O Maior São João do Mundo deve garantir ocupação recorde na rede hoteleira

São cerca de 3.900 leitos distribuídos em 27 hotéis e 19 pousadas

Foto: Reprodução

O Maior São João do Mundo segue consolidado como o principal motor do turismo e da economia de Campina Grande durante o mês de junho. Além de atrair milhares de visitantes de diversas regiões do Brasil e do exterior durante os 33 dias de festa, o evento impulsiona diretamente diversos setores econômicos, com destaque para a rede hoteleira, que registra um dos melhores desempenhos do ano neste período.

De acordo com o presidente do Sindicato de Hotéis, Restaurantes, Bares e Similares de Campina Grande (SHRBS-CG), Divaildo Bartolomeu de Lima Júnior, a expectativa para 2026 é de um crescimento recorde na ocupação dos meios de hospedagem da cidade.

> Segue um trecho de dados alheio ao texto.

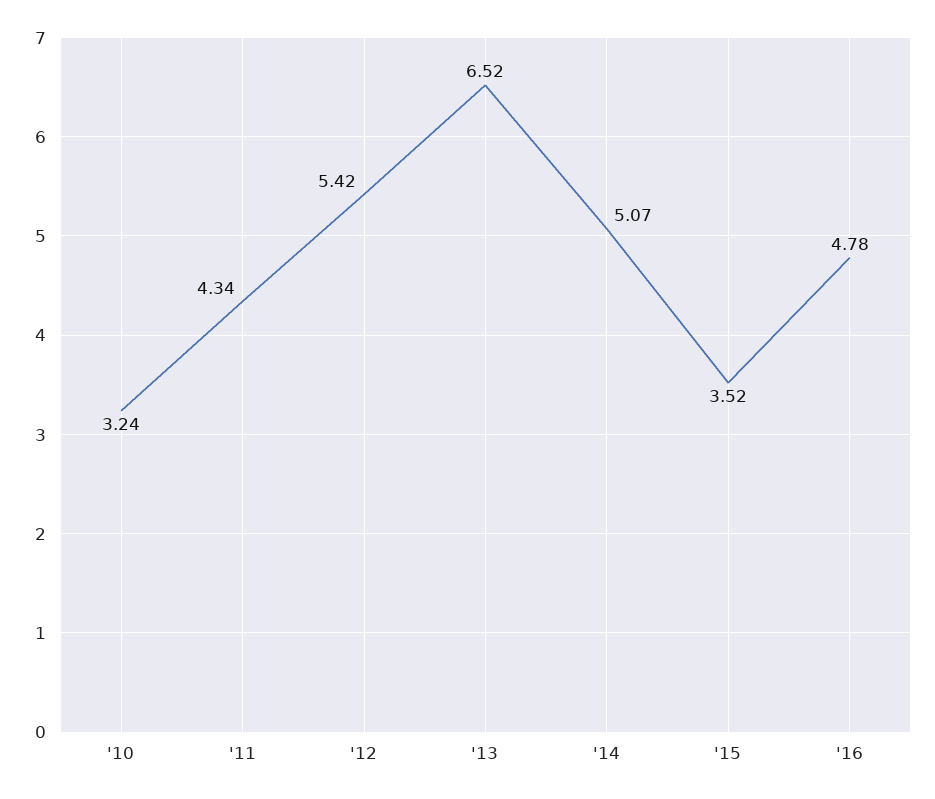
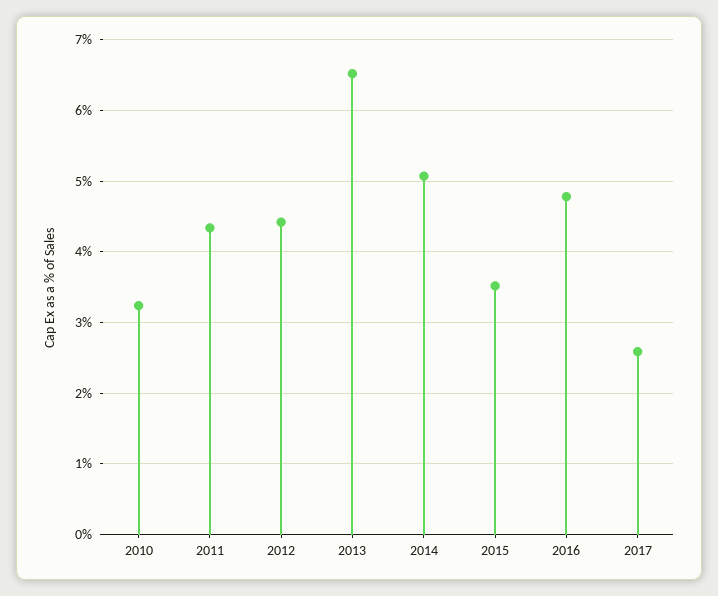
'12: 5.42 -> 4.4
2017: none -> 2.6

A previsão é que a taxa de ocupação ultrapasse os 88%, superando os índices registrados no ano passado.

Segundo Divaildo, o período junino representa o momento mais importante para a hotelaria campinense, impulsionado pela programação d’O Maior São João do Mundo, além de diversos eventos paralelos realizados ao longo do mês de junho.

Atualmente, Campina Grande conta com uma estrutura robusta para receber os turistas. Conforme o presidente do SHRBS-CG, são cerca de 3.900 leitos distribuídos em 27 hotéis e 19 pousadas, além das opções de hospedagem disponibilizadas por meio de plataformas digitais de aluguel por temporada, que ampliam significativamente a capacidade de atendimento da cidade.

A maior procura por hospedagem é registrada justamente nos dias considerados ápice da festa, entre 21 e 24 de junho, período que concentra os festejos mais tradicionais do calendário junino. Nesses dias, muitos estabelecimentos chegam a operar próximos da capacidade máxima, refletindo a força do evento como atrativo turístico.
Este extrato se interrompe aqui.